Ratings will not only proliferate, they will change societal dynamics, predicts Maney. "Look at (ratings') impact on the relationship between doctors and patients. According to Pew, 47 percent of Internet users now search online for information about doctors. Ratings, though still a trickle, are increasingly part of that information." But soon there will come a day when we choose a doctor not on the recommendation of a friend, but on how patients rate his or her bedside manner or quality of care.
Why does this matter? Ratings are another form of social media, and reinforce the growing expectation among people (and employees are people, too) that communication is not something we view, but a process we participate on.
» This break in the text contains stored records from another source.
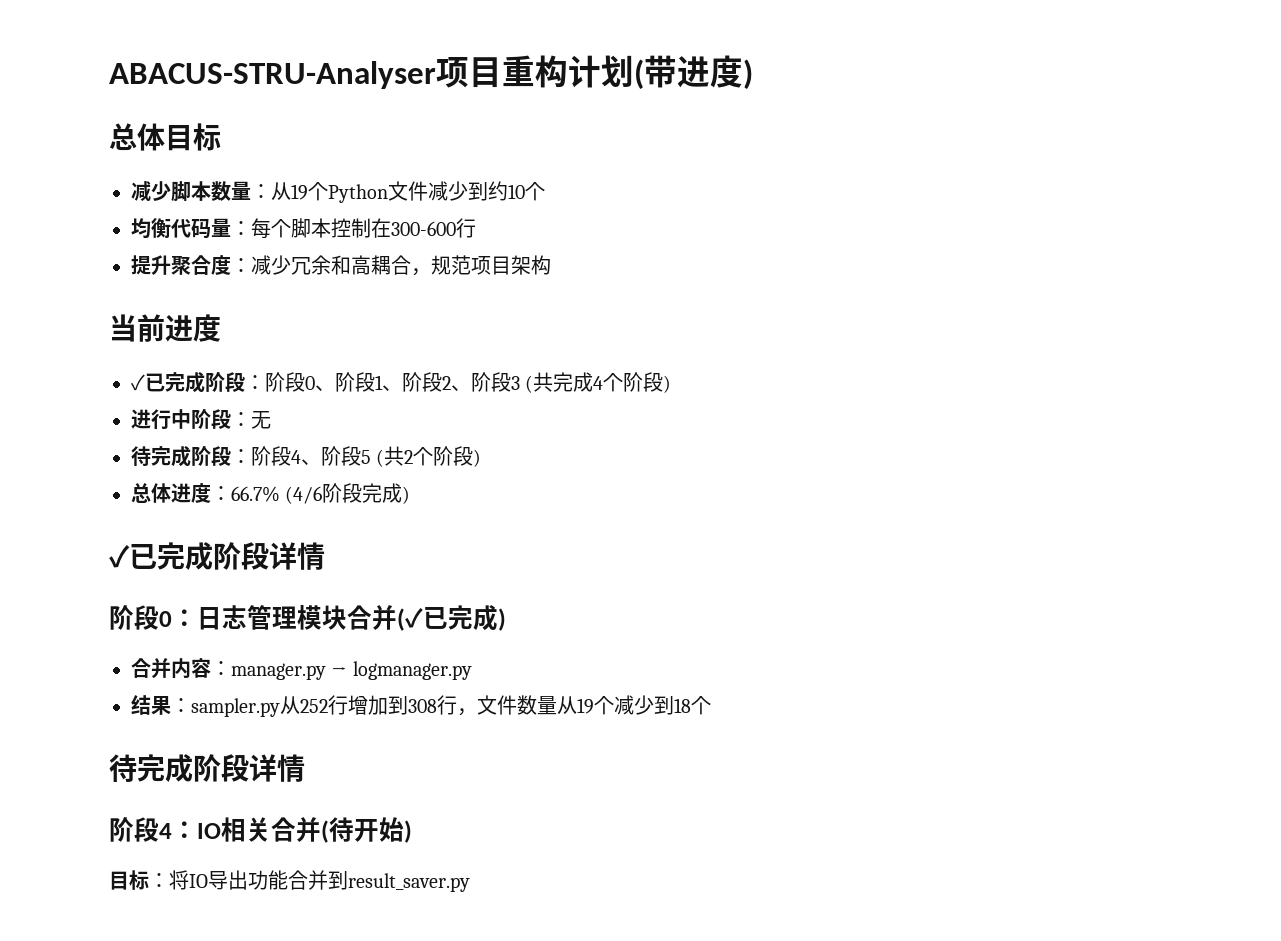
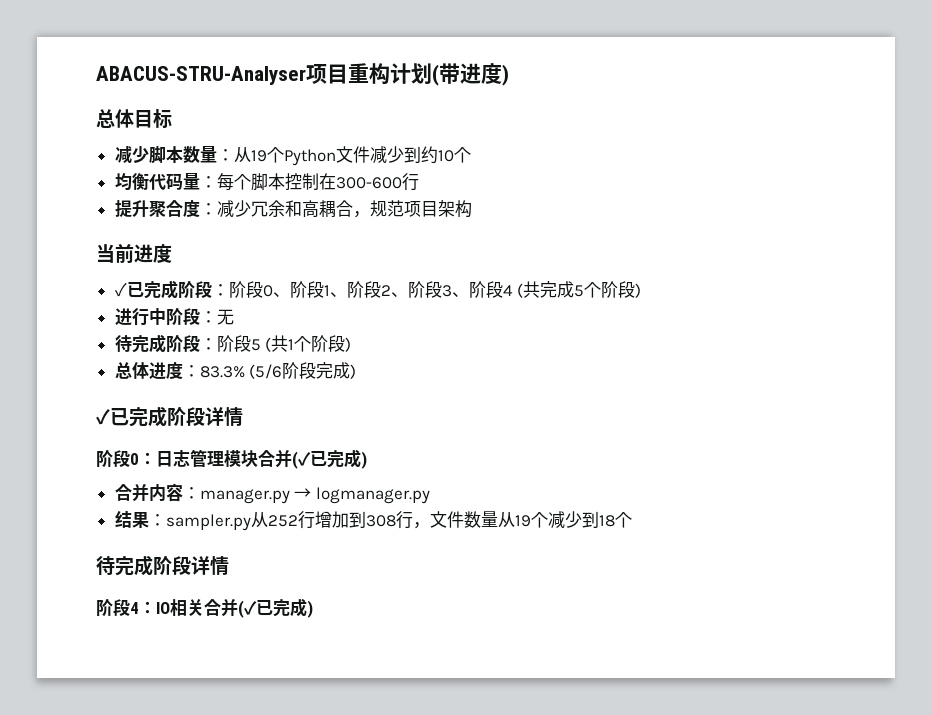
- ✓已完成阶段：阶段0、阶段1、阶段2、阶段3 (共完成4个阶段)
+ ✓已完成阶段：阶段0、阶段1、阶段2、阶段3、阶段4 (共完成5个阶段)
- 待完成阶段：阶段4、阶段5 (共2个阶段)
+ 待完成阶段：阶段5 (共1个阶段)
- 总体进度：66.7% (4/6阶段完成)
+ 总体进度：83.3% (5/6阶段完成)
- 阶段4：IO相关合并(待开始)
- 目标：将IO导出功能合并到result_saver.py
+ 阶段4：IO相关合并(✓已完成)

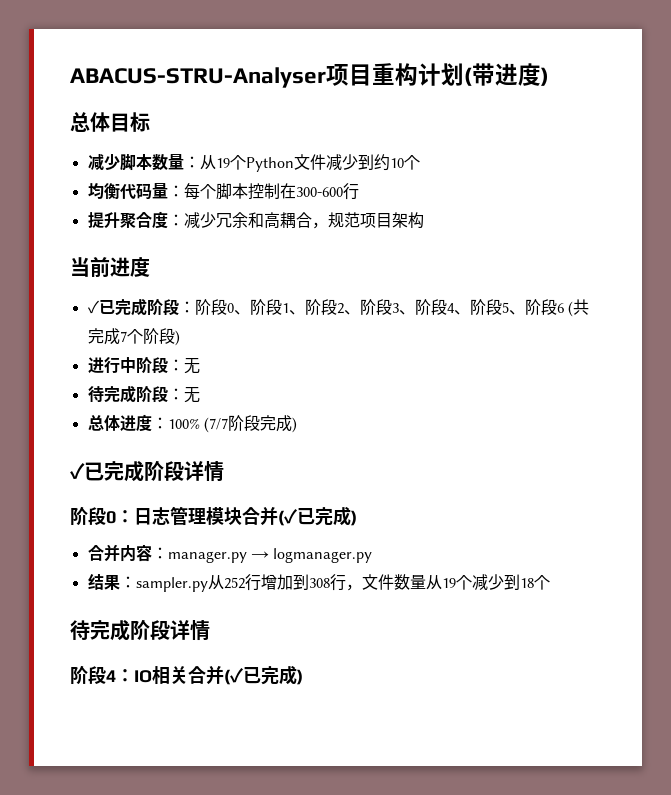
- ✓已完成阶段：阶段0、阶段1、阶段2、阶段3、阶段4 (共完成5个阶段)
+ ✓已完成阶段：阶段0、阶段1、阶段2、阶段3、阶段4、阶段5、阶段6 (共完成7个阶段)
- 待完成阶段：阶段5 (共1个阶段)
+ 待完成阶段：无
- 总体进度：83.3% (5/6阶段完成)
+ 总体进度：100% (7/7阶段完成)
If you gave employees the power to rate aspects of the workplace, what score would they give? For instance, how would they rate your company's intranet? Leader town hall meetings? Health benefits? Pay?
This idea might seem preposterous, but it's also intriguing to think of an environment so transparent, so participative, that employee ratings are a way of life. Now, that would be engaging.
Posted by Alison Davis at July 16, 2009 09:06 AM
Comments
I don't find the idea preposterous at all. It sounds like the traditional employee satisfaction survey on steroids. Instead of doing it annually or every other year, you'd have a real-time window onto what's on employees' minds. What a great tool that would be.
You'd need to be mindful of potential unintended consquences - "managing to score," not balancing the input with other equally valuable information, etc. And you'd want to develop a scoring system that was both simple to use and nuanced enough to give you useful data.
Still, what a fascinating initiative that would be.